• **Exercise objective**
Only the count is expected: the number of lines below that contain "Industrial".
......
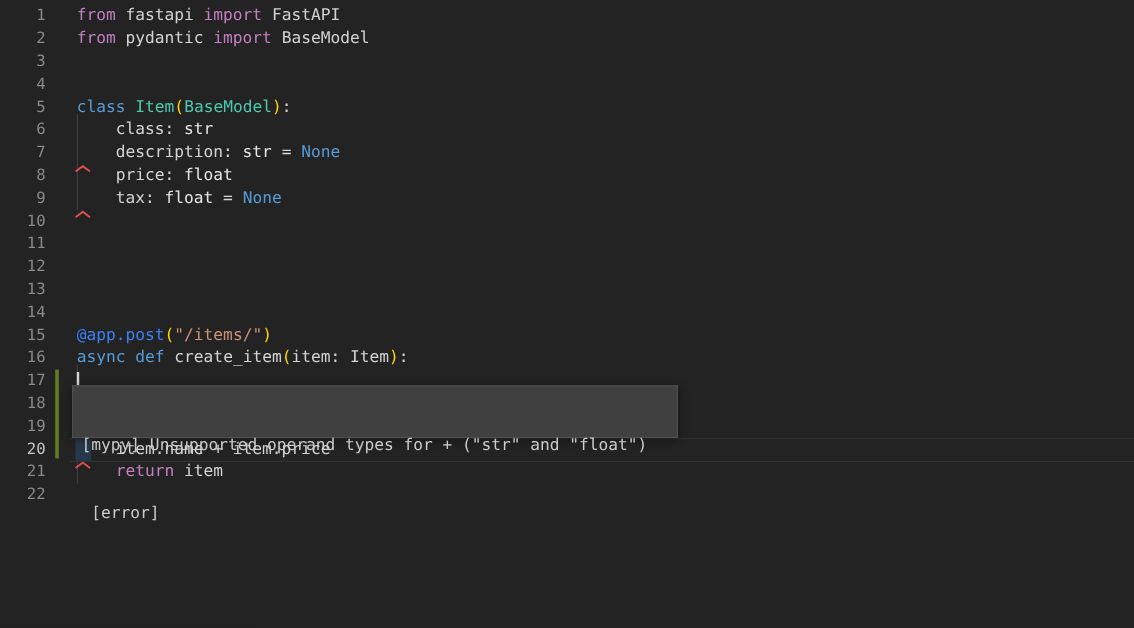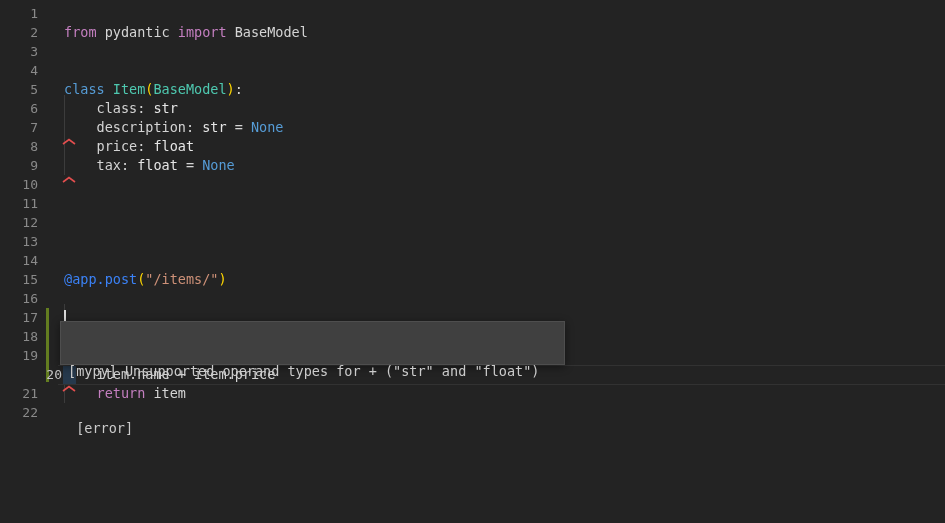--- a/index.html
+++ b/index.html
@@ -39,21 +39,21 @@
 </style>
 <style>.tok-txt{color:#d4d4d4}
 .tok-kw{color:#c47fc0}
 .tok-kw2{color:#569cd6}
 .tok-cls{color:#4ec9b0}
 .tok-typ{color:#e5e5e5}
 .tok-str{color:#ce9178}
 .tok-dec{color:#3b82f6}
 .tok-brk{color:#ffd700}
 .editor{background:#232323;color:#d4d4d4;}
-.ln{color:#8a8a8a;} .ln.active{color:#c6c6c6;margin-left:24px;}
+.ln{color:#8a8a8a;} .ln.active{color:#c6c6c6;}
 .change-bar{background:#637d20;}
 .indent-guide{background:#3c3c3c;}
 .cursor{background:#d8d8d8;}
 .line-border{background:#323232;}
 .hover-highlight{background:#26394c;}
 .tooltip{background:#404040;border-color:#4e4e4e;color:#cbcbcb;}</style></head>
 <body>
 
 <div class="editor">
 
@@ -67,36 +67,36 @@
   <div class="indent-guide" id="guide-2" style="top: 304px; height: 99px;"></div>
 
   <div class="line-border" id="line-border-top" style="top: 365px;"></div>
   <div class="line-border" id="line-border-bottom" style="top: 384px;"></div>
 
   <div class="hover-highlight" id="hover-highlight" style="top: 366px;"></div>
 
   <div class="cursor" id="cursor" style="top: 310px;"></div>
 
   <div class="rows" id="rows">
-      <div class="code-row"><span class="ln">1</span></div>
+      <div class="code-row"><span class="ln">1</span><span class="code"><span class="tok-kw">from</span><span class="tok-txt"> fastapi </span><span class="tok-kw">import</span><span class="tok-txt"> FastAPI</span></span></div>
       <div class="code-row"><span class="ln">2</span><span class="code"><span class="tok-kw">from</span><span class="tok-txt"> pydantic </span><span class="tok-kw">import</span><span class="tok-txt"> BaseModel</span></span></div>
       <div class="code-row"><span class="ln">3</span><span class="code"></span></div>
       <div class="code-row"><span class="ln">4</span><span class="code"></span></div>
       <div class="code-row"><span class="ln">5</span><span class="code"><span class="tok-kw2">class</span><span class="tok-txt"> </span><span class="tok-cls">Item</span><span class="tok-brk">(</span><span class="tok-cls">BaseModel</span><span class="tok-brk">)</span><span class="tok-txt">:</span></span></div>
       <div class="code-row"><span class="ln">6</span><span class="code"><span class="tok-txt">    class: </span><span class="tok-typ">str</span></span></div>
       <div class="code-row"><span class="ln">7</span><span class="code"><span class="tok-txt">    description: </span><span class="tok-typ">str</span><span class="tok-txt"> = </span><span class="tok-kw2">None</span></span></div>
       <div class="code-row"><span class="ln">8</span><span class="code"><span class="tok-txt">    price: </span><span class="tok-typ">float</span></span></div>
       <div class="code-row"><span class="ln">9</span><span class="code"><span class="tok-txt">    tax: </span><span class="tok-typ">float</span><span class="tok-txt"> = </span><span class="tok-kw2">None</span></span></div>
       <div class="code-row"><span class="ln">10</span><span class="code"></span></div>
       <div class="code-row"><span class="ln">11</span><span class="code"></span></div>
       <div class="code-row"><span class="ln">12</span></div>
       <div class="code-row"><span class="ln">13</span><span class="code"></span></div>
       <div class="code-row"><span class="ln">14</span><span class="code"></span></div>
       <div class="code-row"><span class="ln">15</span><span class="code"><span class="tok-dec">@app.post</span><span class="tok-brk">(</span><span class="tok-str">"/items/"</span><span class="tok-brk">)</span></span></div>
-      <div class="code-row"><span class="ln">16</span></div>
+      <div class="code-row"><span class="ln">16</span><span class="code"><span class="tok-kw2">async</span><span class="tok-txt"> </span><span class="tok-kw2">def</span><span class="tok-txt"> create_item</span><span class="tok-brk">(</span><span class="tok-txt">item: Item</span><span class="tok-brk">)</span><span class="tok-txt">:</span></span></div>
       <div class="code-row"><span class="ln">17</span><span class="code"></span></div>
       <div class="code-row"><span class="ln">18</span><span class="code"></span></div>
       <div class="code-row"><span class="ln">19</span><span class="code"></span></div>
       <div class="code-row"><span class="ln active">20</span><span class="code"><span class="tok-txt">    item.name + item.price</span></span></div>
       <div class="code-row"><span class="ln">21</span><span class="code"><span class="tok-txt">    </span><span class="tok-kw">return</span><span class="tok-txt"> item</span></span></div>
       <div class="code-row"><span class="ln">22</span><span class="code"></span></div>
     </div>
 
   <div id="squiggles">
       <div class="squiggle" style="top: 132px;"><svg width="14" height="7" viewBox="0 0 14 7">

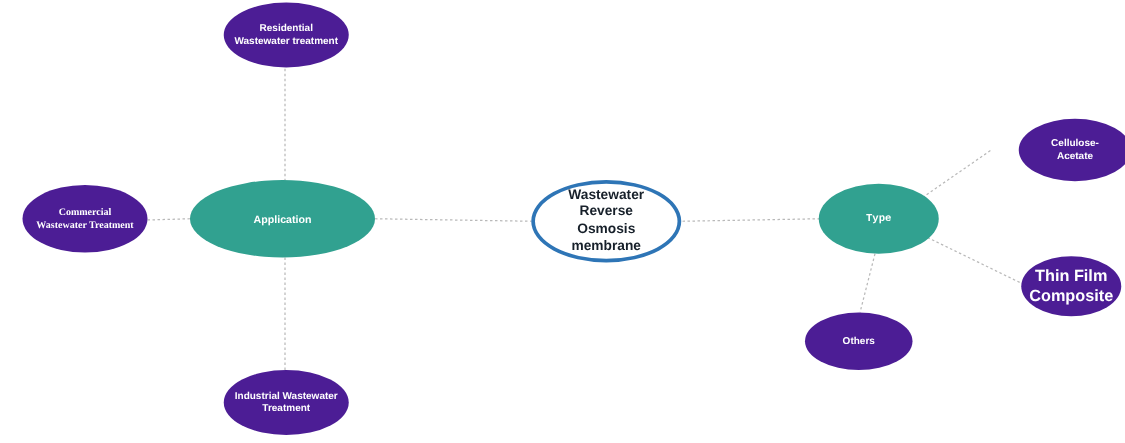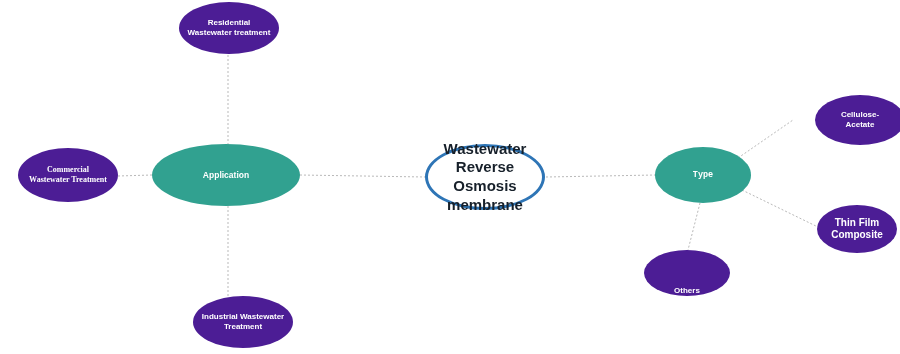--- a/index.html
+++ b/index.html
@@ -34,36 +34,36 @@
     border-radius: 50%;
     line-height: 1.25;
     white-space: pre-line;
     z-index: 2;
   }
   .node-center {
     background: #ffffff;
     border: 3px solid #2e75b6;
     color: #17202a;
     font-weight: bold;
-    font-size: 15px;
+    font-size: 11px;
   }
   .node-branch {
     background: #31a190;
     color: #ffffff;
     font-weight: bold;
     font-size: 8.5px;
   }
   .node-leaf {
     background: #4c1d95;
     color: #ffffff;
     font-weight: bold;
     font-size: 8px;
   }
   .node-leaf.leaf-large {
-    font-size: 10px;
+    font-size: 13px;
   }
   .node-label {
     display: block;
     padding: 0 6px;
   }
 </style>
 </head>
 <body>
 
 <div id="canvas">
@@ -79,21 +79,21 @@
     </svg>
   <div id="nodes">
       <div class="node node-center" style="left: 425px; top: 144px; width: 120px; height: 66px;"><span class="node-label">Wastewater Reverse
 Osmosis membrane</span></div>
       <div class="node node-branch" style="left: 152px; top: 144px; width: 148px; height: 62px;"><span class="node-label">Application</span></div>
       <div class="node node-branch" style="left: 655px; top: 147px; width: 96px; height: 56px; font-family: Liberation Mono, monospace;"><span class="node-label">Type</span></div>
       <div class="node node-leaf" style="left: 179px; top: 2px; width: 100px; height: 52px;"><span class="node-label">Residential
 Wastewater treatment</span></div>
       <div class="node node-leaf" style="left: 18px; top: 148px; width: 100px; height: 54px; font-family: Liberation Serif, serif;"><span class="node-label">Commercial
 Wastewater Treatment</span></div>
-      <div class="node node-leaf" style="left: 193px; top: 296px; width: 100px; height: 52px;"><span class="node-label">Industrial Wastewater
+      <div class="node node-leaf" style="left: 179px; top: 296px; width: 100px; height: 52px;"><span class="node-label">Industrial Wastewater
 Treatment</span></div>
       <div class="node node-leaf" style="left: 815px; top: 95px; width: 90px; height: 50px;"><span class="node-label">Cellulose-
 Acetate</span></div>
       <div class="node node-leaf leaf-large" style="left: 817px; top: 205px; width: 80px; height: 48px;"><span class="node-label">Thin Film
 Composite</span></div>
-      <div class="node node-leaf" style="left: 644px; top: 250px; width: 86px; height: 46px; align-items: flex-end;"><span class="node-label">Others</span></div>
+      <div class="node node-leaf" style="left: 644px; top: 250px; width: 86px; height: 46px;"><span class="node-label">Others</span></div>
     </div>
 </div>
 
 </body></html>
......
• **Exercise response**
2